▸ Your goal:
Reproduce word for word, from the entries below, the line with "(186, 123) none", the line with "[334,146,430,161] experessions, ->", and every line between them, and nothing more.

Structured diff data:
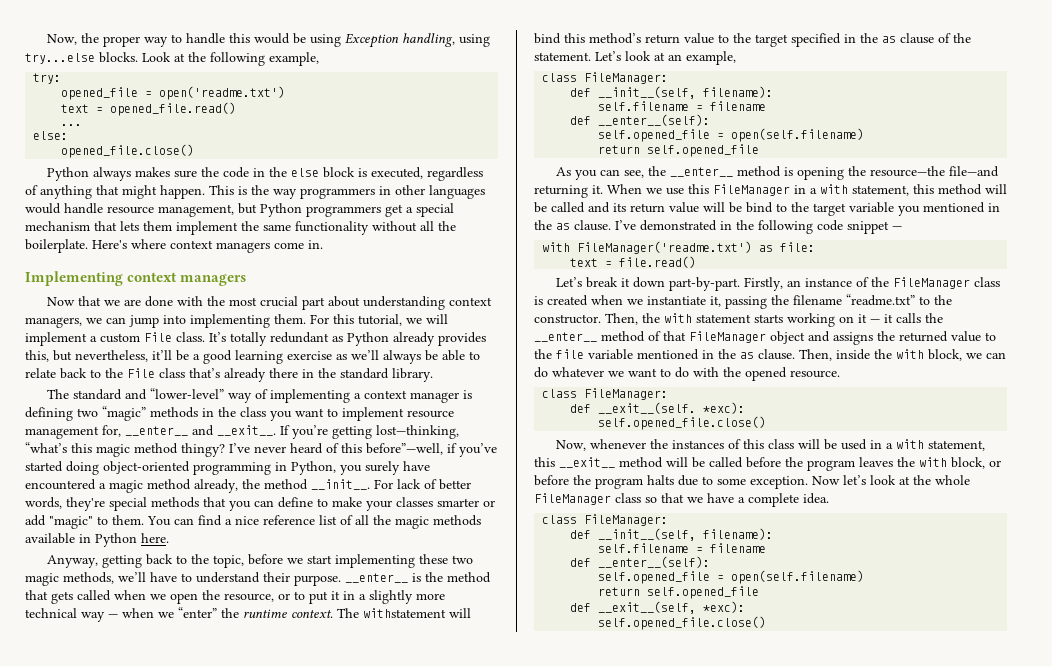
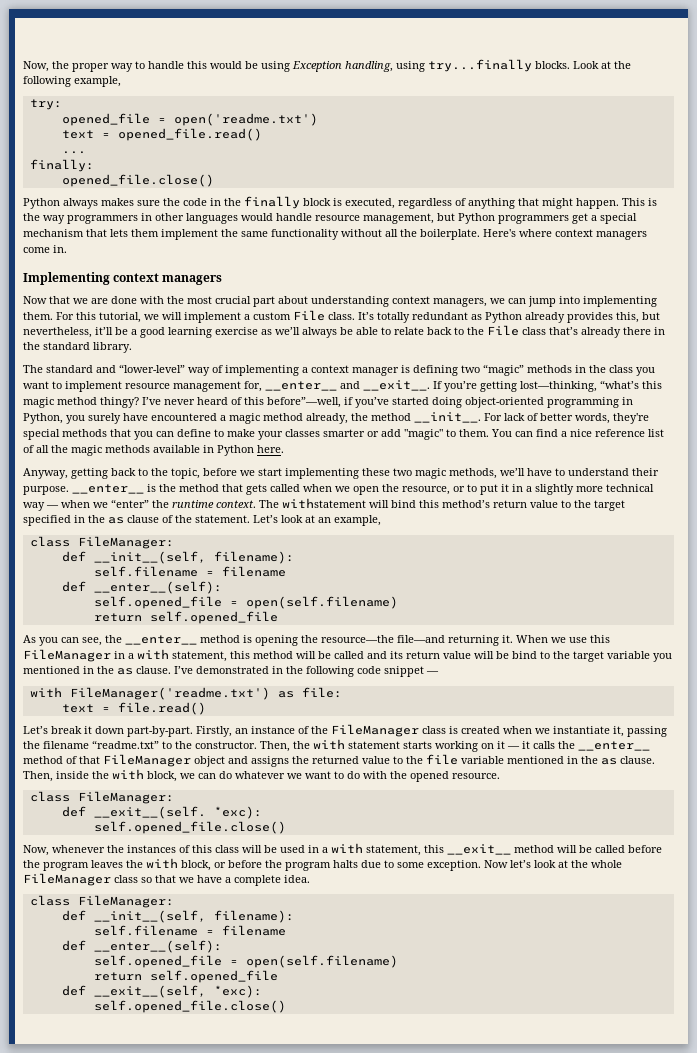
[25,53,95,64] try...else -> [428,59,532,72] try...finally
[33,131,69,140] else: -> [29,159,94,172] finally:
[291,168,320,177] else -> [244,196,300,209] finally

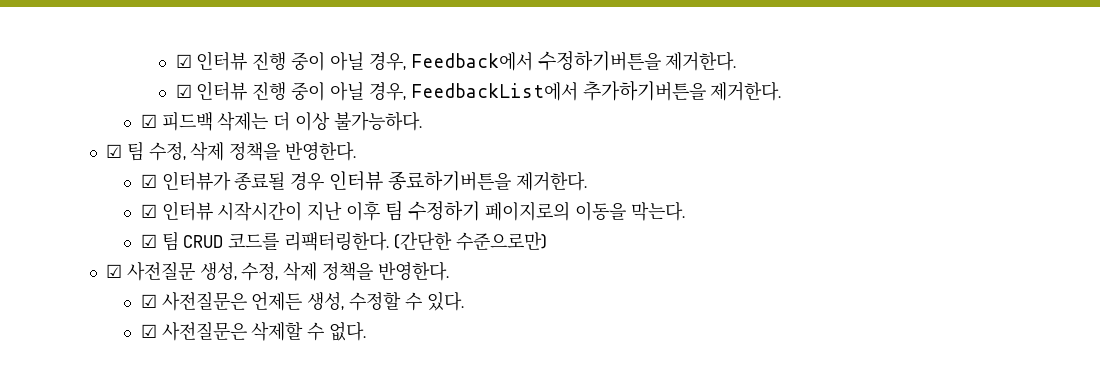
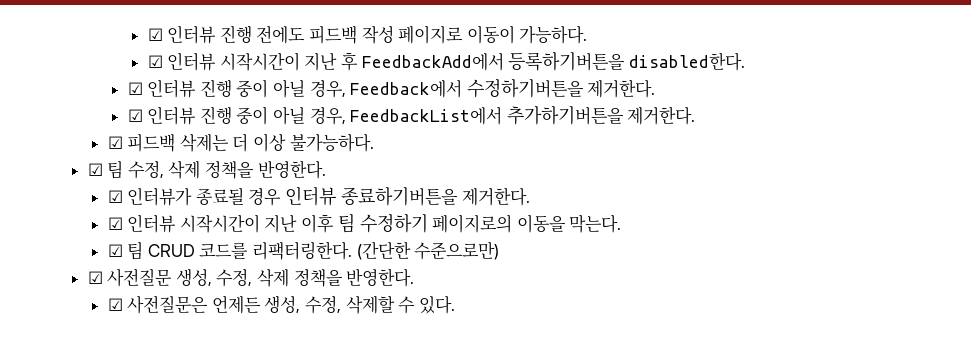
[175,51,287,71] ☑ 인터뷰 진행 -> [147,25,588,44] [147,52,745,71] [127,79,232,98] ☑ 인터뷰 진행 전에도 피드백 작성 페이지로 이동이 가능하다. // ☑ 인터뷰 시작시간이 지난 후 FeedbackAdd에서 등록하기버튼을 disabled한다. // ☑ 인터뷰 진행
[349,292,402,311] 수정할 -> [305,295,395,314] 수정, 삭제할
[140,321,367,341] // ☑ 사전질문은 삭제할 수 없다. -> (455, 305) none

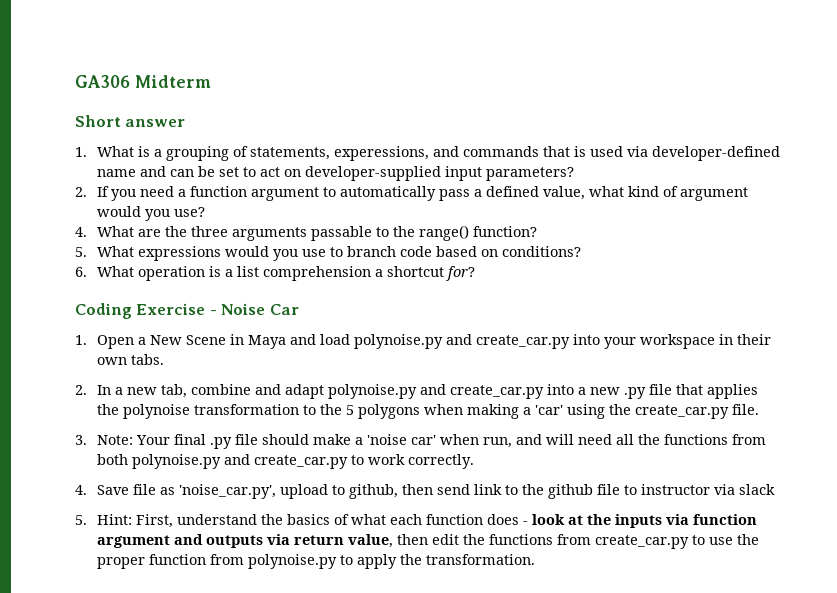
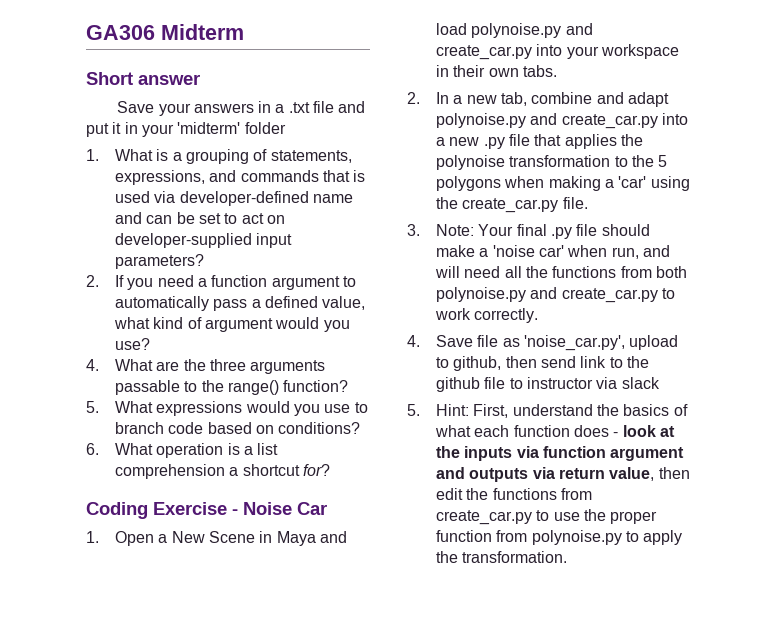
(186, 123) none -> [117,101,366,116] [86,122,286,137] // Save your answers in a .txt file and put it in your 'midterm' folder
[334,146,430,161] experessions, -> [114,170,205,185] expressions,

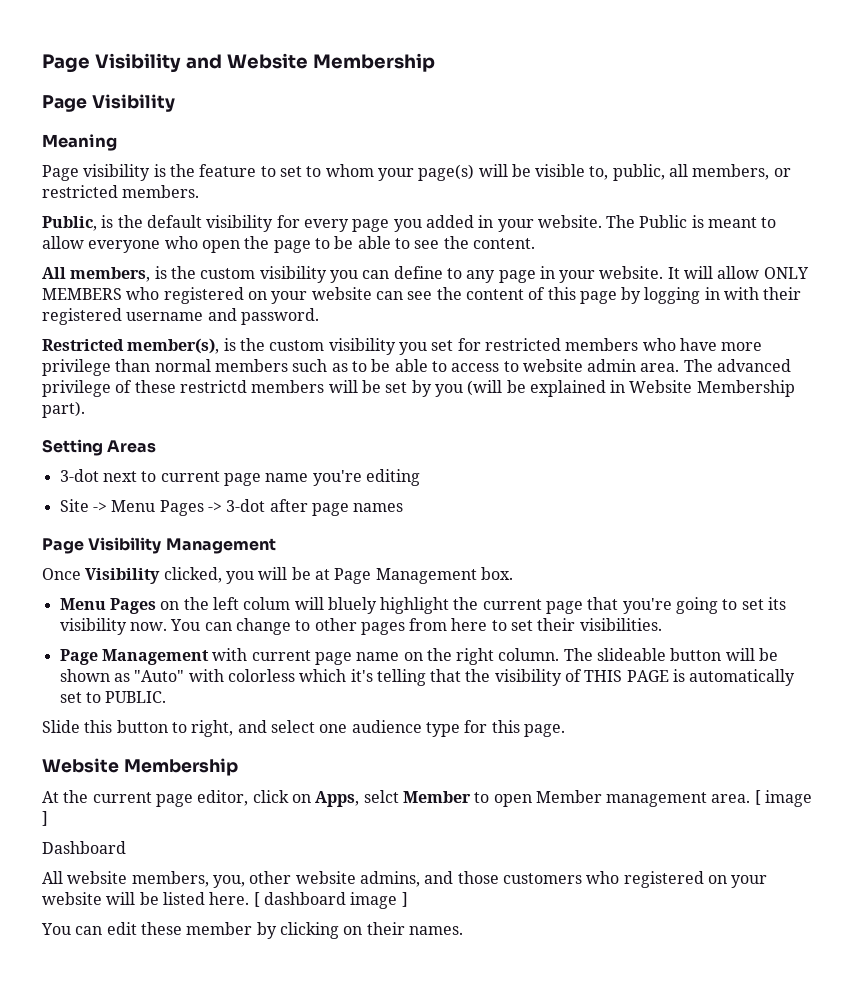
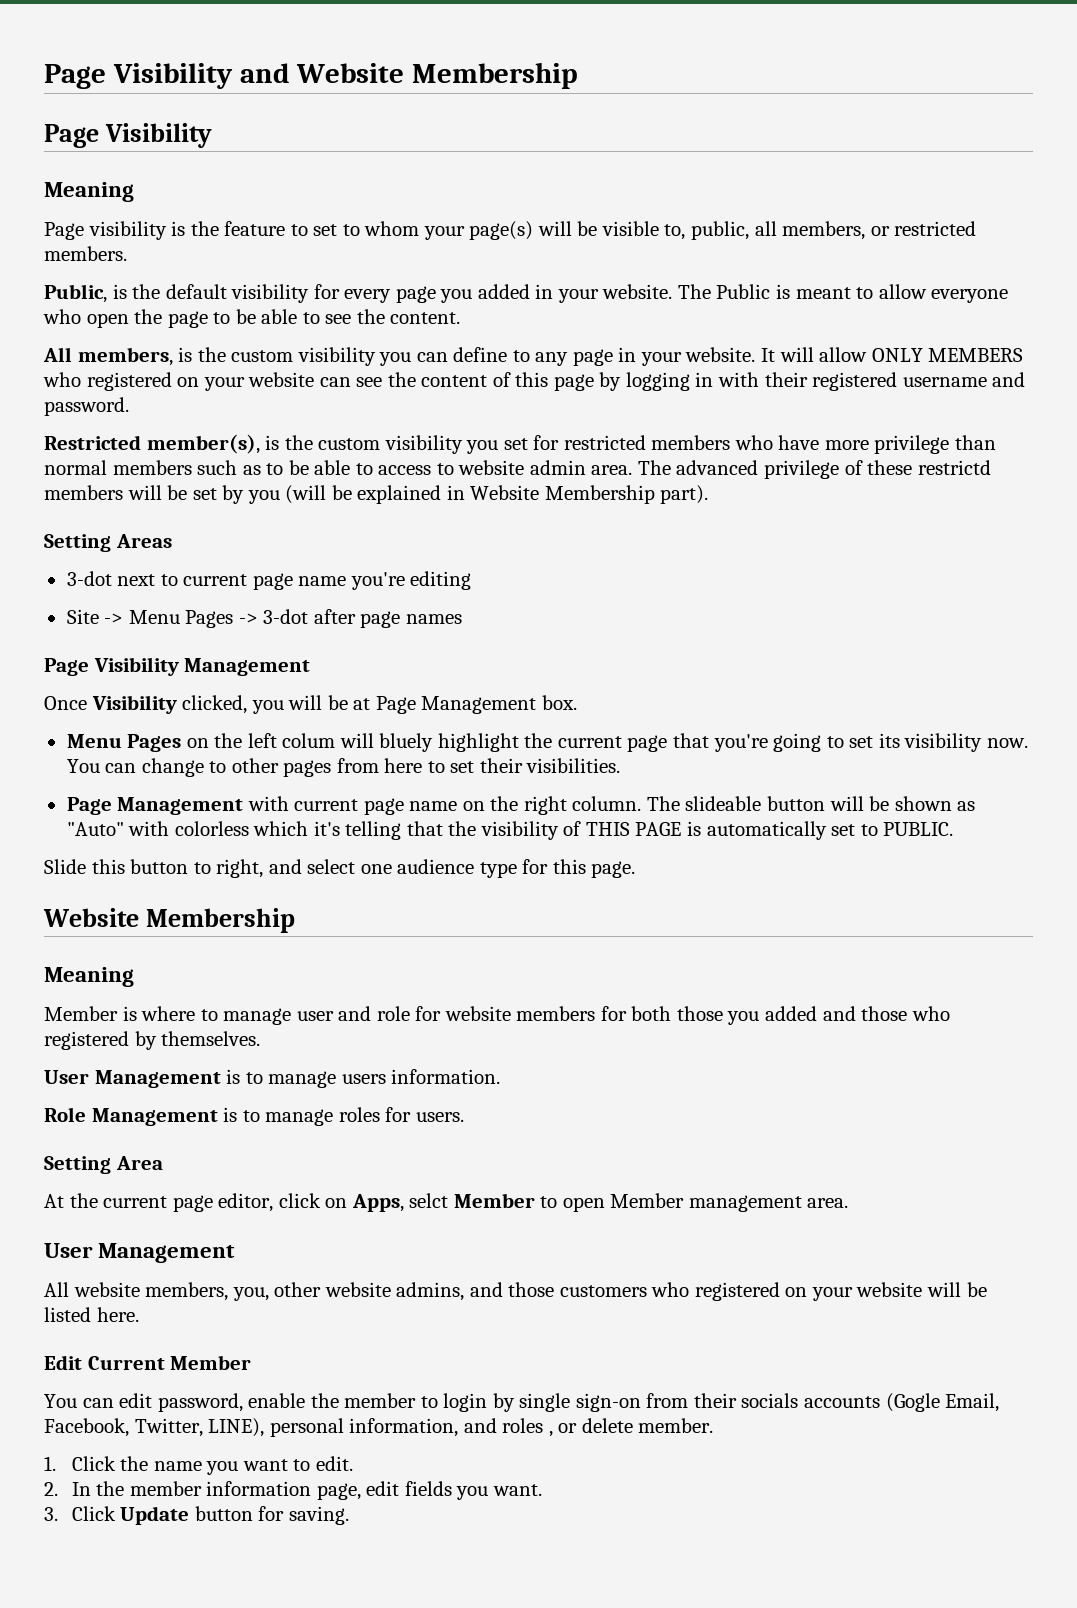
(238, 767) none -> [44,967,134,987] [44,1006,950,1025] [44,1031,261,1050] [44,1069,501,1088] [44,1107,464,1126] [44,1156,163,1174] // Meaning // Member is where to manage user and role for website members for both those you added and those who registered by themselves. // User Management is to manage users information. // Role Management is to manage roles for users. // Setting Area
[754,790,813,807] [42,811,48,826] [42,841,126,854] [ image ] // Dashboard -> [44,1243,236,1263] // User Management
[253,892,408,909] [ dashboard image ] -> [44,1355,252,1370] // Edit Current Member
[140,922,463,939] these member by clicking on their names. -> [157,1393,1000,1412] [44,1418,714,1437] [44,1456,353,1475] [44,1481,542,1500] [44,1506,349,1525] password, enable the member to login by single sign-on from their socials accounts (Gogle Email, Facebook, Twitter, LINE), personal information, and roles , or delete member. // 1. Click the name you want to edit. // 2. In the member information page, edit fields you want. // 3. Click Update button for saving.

▸ Written reply:
(186, 123) none -> [117,101,366,116] [86,122,286,137] // Save your answers in a .txt file and put it in your 'midterm' folder
[334,146,430,161] experessions, -> [114,170,205,185] expressions,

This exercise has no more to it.